(WORKING DATA Opens)

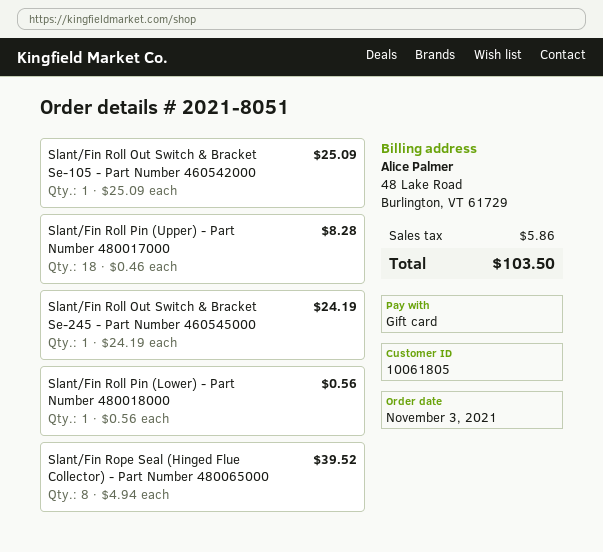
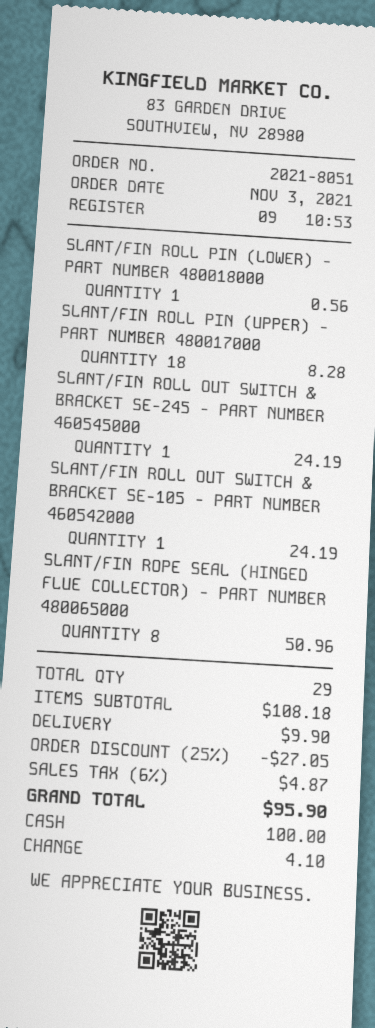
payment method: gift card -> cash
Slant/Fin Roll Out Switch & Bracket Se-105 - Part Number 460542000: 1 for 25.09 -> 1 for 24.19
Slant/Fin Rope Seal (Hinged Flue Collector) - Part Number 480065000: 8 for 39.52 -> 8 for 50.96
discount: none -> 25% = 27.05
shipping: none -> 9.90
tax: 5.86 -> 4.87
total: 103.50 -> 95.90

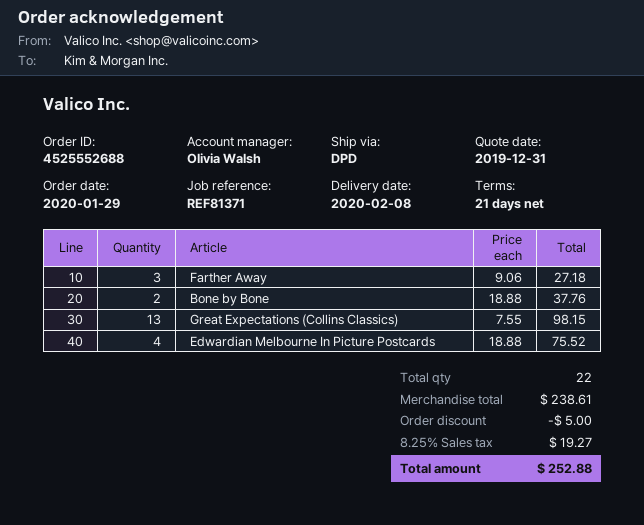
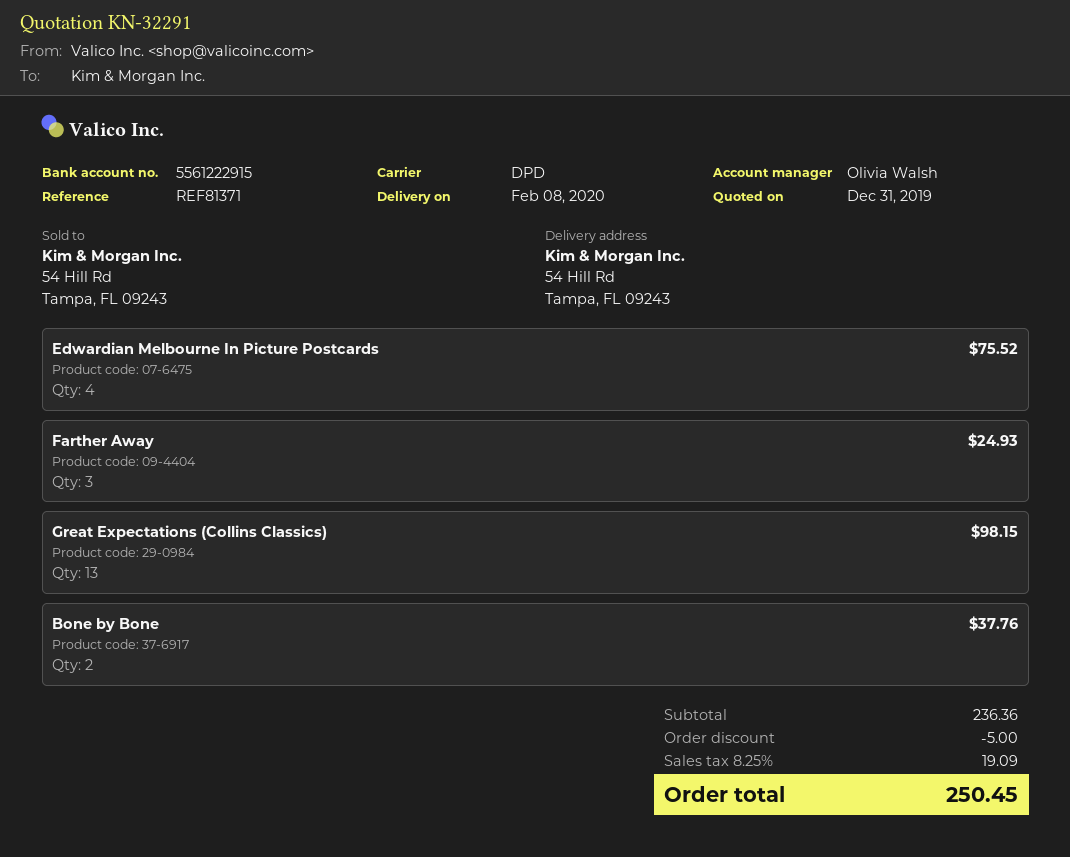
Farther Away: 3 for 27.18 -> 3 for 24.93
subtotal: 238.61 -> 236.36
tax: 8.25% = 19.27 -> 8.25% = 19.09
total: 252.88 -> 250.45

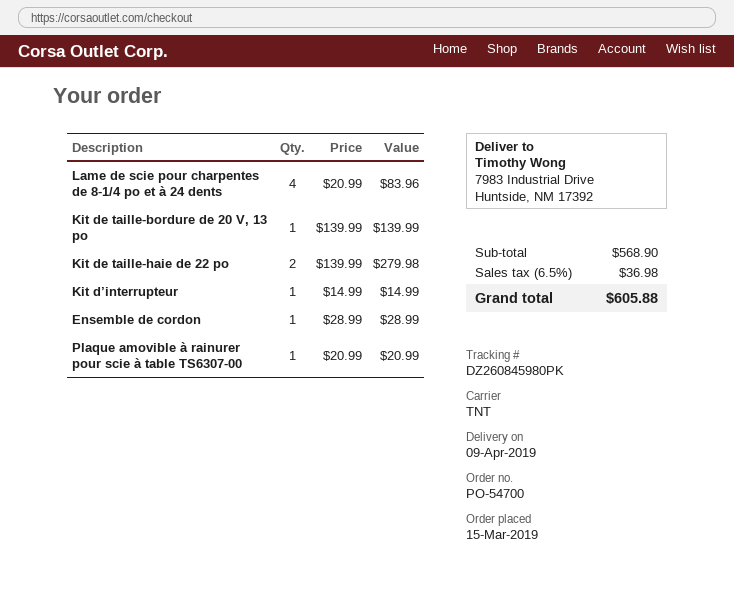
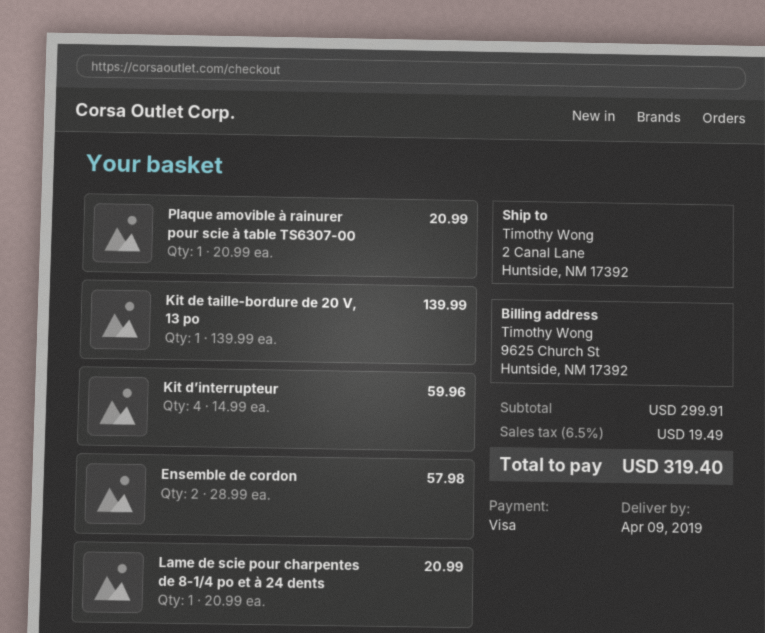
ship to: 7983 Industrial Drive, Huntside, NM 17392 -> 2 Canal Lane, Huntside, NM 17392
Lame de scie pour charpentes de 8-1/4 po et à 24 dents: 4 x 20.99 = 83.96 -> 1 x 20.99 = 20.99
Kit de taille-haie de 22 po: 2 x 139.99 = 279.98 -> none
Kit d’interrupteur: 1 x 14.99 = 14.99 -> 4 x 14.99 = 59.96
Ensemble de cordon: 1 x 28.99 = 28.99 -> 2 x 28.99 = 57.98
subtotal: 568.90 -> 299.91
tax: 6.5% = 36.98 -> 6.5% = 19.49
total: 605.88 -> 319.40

(WORKING DATA Closes)

TASK: What is needed is a word-for-word copy of the data above, free of any images.

ANSWER:
payment method: gift card -> cash
Slant/Fin Roll Out Switch & Bracket Se-105 - Part Number 460542000: 1 for 25.09 -> 1 for 24.19
Slant/Fin Rope Seal (Hinged Flue Collector) - Part Number 480065000: 8 for 39.52 -> 8 for 50.96
discount: none -> 25% = 27.05
shipping: none -> 9.90
tax: 5.86 -> 4.87
total: 103.50 -> 95.90

Farther Away: 3 for 27.18 -> 3 for 24.93
subtotal: 238.61 -> 236.36
tax: 8.25% = 19.27 -> 8.25% = 19.09
total: 252.88 -> 250.45

ship to: 7983 Industrial Drive, Huntside, NM 17392 -> 2 Canal Lane, Huntside, NM 17392
Lame de scie pour charpentes de 8-1/4 po et à 24 dents: 4 x 20.99 = 83.96 -> 1 x 20.99 = 20.99
Kit de taille-haie de 22 po: 2 x 139.99 = 279.98 -> none
Kit d’interrupteur: 1 x 14.99 = 14.99 -> 4 x 14.99 = 59.96
Ensemble de cordon: 1 x 28.99 = 28.99 -> 2 x 28.99 = 57.98
subtotal: 568.90 -> 299.91
tax: 6.5% = 36.98 -> 6.5% = 19.49
total: 605.88 -> 319.40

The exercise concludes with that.